> **EXERCISE INPUTS**
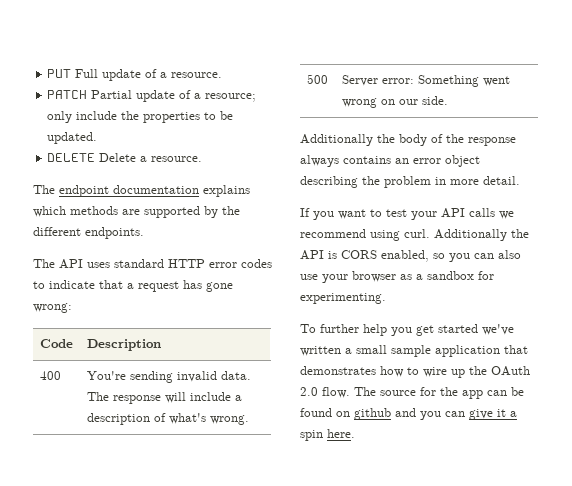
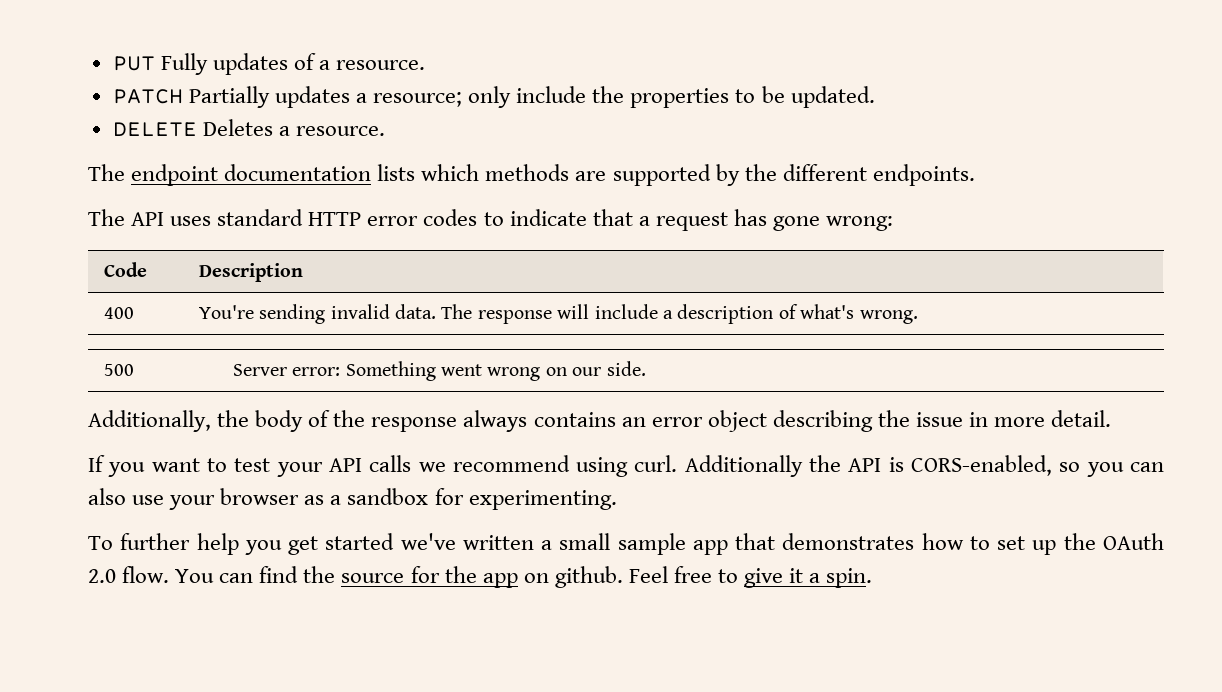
[75,69,142,81] Full update -> [160,53,288,75] Fully updates
[91,90,192,102] Partial update of -> [188,86,350,108] Partially updates
[99,153,137,162] Delete -> [202,119,273,136] Deletes
[203,185,250,197] explains -> [377,164,416,181] lists
[300,134,373,146] Additionally -> [88,410,211,432] Additionally,
[384,176,431,188] problem -> [915,412,963,427] issue
[341,250,429,262] CORS enabled, -> [911,455,1053,476] CORS-enabled,
[435,345,500,357] application -> [692,540,728,555] app
[423,367,447,377] wire -> [997,536,1026,550] set
[354,387,524,399] [300,408,465,420] The source for the app can be found on github and you can -> [175,566,739,588] You can find the source for the app on github. Feel free to
[300,429,355,441] spin here. -> [826,568,873,588] spin.

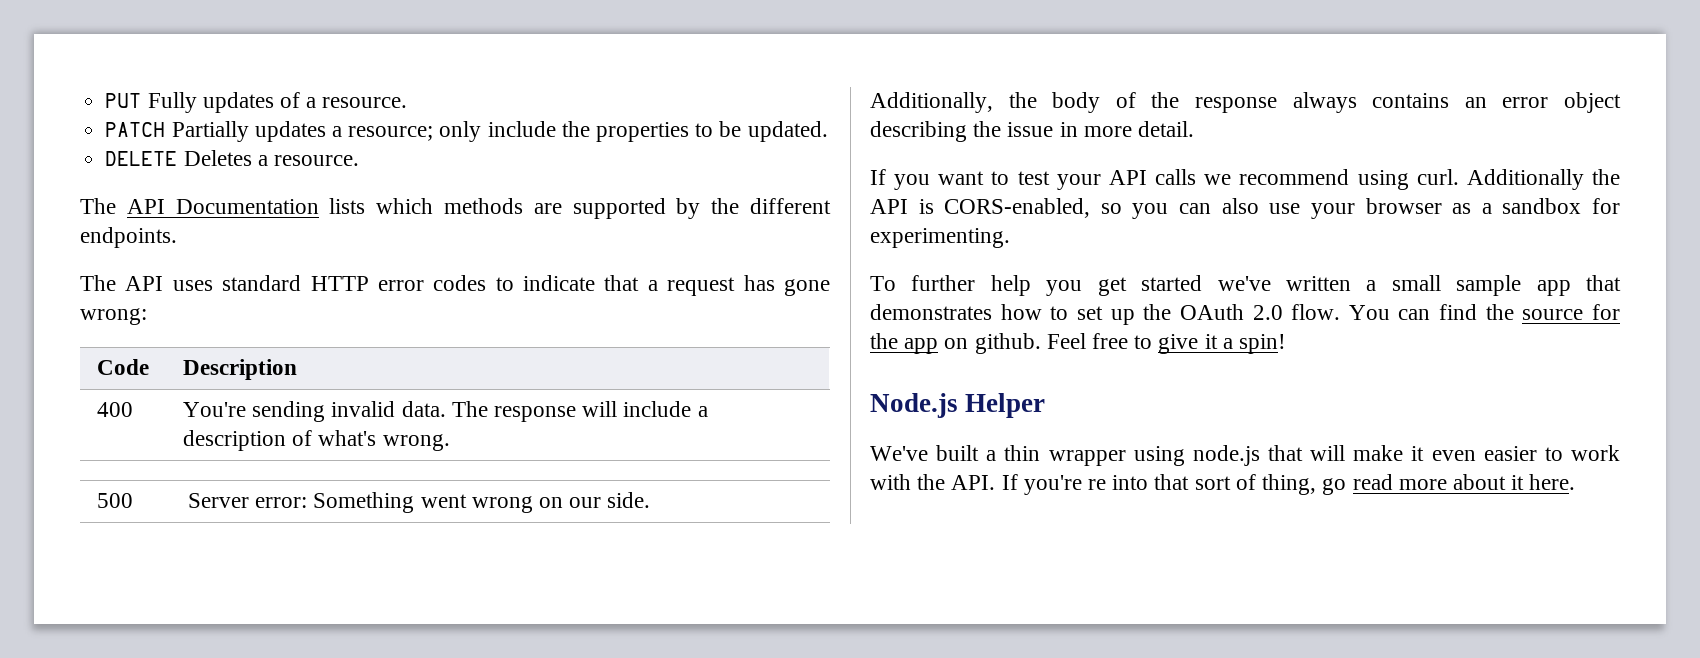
[131,164,372,186] endpoint documentation -> [126,199,319,214] API Documentation
[826,568,873,588] spin. -> [1239,334,1287,354] [870,393,1046,418] [870,445,1620,466] [870,474,1576,495] spin! // Node.js Helper // We've built a thin wrapper using node.js that will make it even easier to work with the API. If you're re into that sort of thing, go read more about it here.

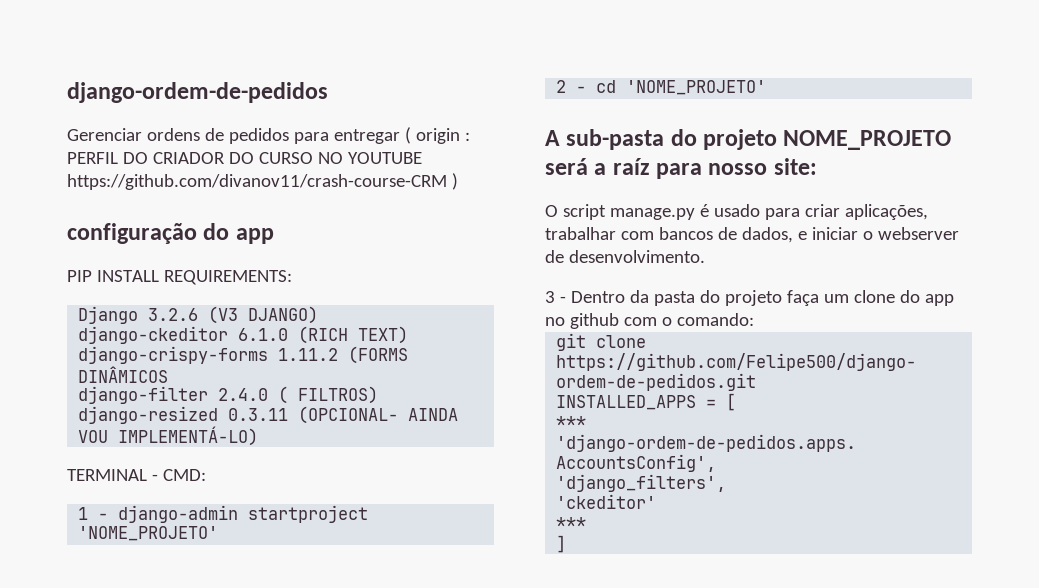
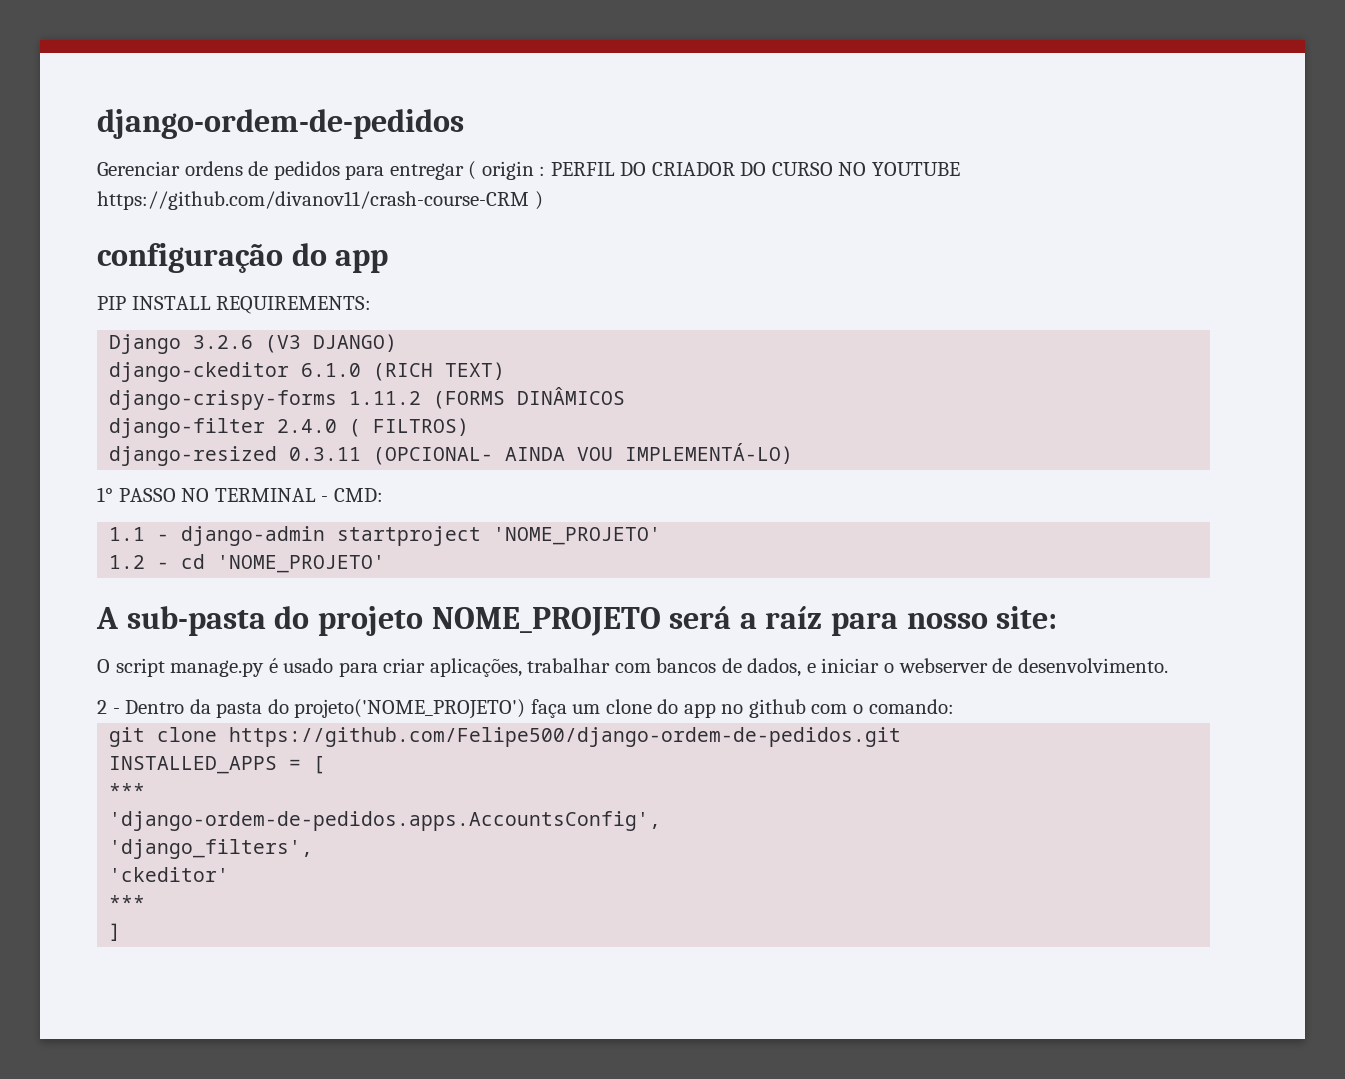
(259, 436) none -> [97,487,210,502] 1° PASSO NO
[78,507,89,520] 1 -> [109,527,146,541] 1.1
[556,80,567,93] 2 -> [109,555,146,569] 1.2
[545,291,555,303] 3 -> [97,700,107,714] 2
[724,290,782,306] projeto -> [294,699,526,719] projeto('NOME_PROJETO')

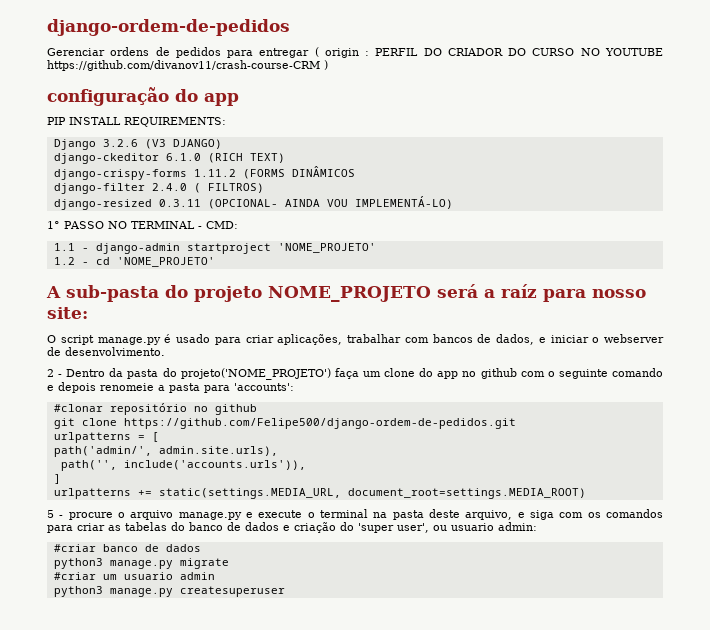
[868,699,954,714] comando: -> [558,368,664,379] [47,382,294,393] [53,403,257,415] seguinte comando e depois renomeie a pasta para 'accounts': // #clonar repositório no github
[109,756,278,774] INSTALLED_APPS -> [53,432,131,443] urlpatterns
[109,783,146,798] [109,811,662,831] [109,839,314,859] [109,867,230,882] [109,895,146,910] [109,923,122,941] *** // 'django-ordem-de-pedidos.apps.AccountsConfig', // 'django_filters', // 'ckeditor' // *** // ] -> [53,446,278,457] [60,460,306,471] [53,474,61,484] [53,488,586,499] [47,509,663,520] [47,522,537,533] [53,544,201,552] [53,558,229,569] [53,572,215,580] [53,586,285,597] path('admin/', admin.site.urls), // path('', include('accounts.urls')), // ] // urlpatterns += static(settings.MEDIA_URL, document_root=settings.MEDIA_ROOT) // 5 - procure o arquivo manage.py e execute o terminal na pasta deste arquivo, e siga com os comandos para criar as tabelas do banco de dados e criação do 'super user', ou usuario admin: // #criar banco de dados // python3 manage.py migrate // #criar um usuario admin // python3 manage.py createsuperuser

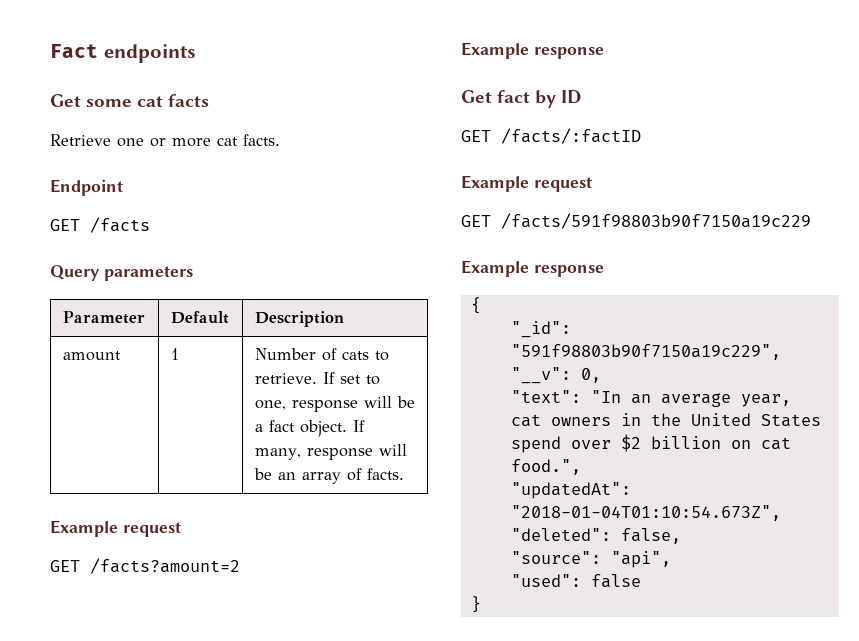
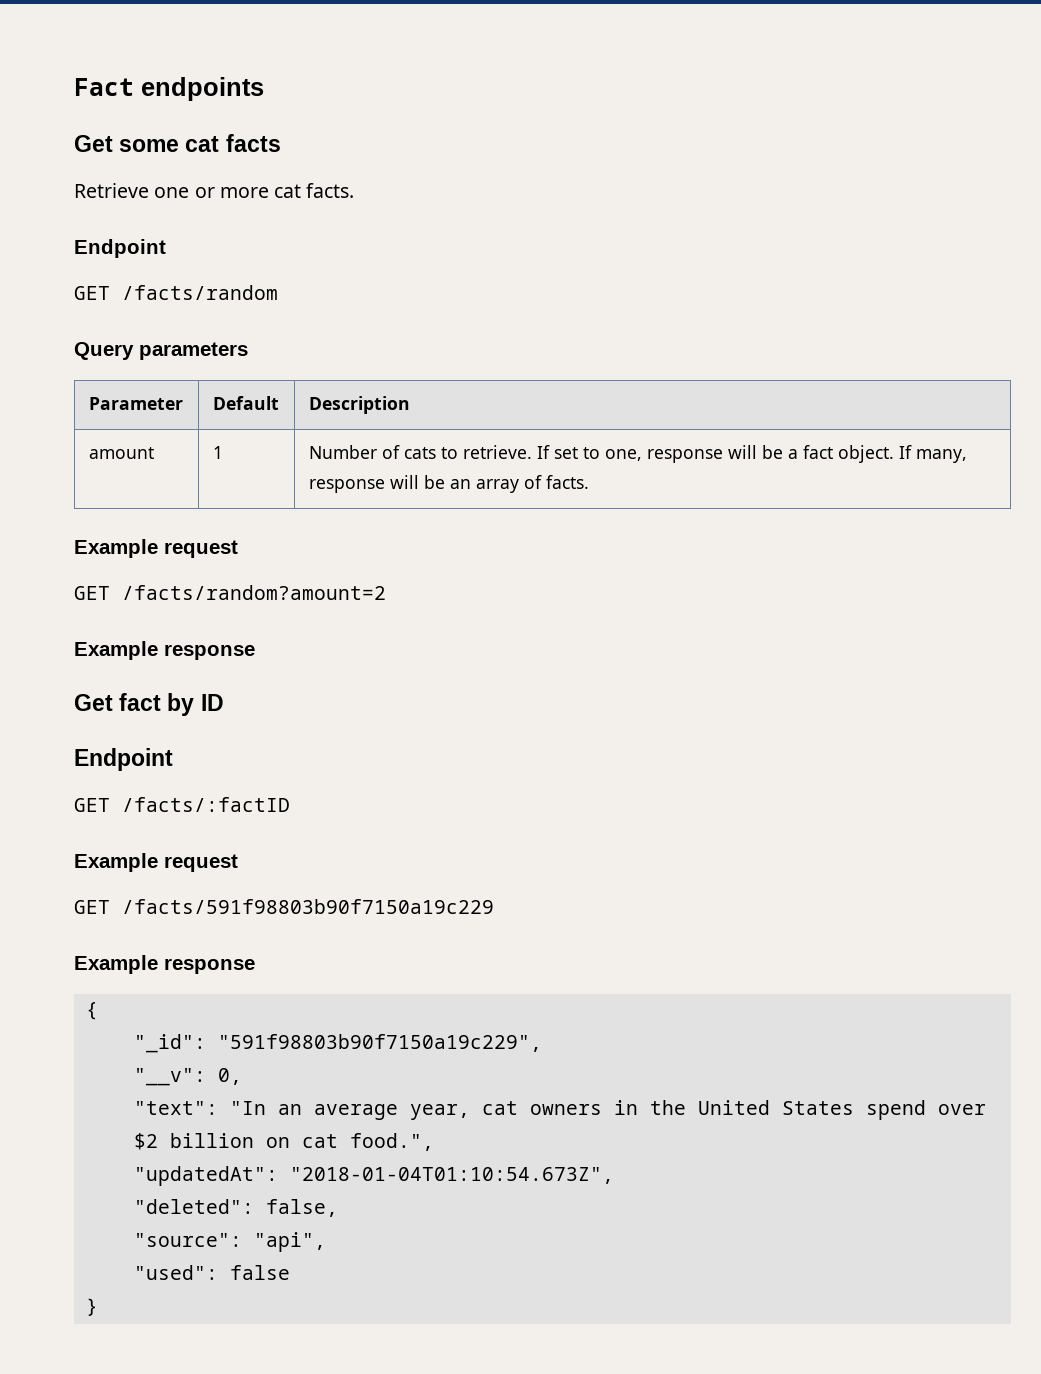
[90,217,150,233] /facts -> [122,285,278,300] /facts/random
[90,558,240,574] /facts?amount=2 -> [122,585,386,600] /facts/random?amount=2
(582, 97) none -> [74,748,173,771] // Endpoint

> **EXERCISE**
Transcribe only this stretch of the data: the line with "[203,185,250,197] explains ->", the line with "[556,80,567,93] 2 -> [109,555,146,569] 1.2", and every line in between. Leave out the pictures.

> **TASK OUTPUT**
[203,185,250,197] explains -> [377,164,416,181] lists
[300,134,373,146] Additionally -> [88,410,211,432] Additionally,
[384,176,431,188] problem -> [915,412,963,427] issue
[341,250,429,262] CORS enabled, -> [911,455,1053,476] CORS-enabled,
[435,345,500,357] application -> [692,540,728,555] app
[423,367,447,377] wire -> [997,536,1026,550] set
[354,387,524,399] [300,408,465,420] The source for the app can be found on github and you can -> [175,566,739,588] You can find the source for the app on github. Feel free to
[300,429,355,441] spin here. -> [826,568,873,588] spin.

[131,164,372,186] endpoint documentation -> [126,199,319,214] API Documentation
[826,568,873,588] spin. -> [1239,334,1287,354] [870,393,1046,418] [870,445,1620,466] [870,474,1576,495] spin! // Node.js Helper // We've built a thin wrapper using node.js that will make it even easier to work with the API. If you're re into that sort of thing, go read more about it here.

(259, 436) none -> [97,487,210,502] 1° PASSO NO
[78,507,89,520] 1 -> [109,527,146,541] 1.1
[556,80,567,93] 2 -> [109,555,146,569] 1.2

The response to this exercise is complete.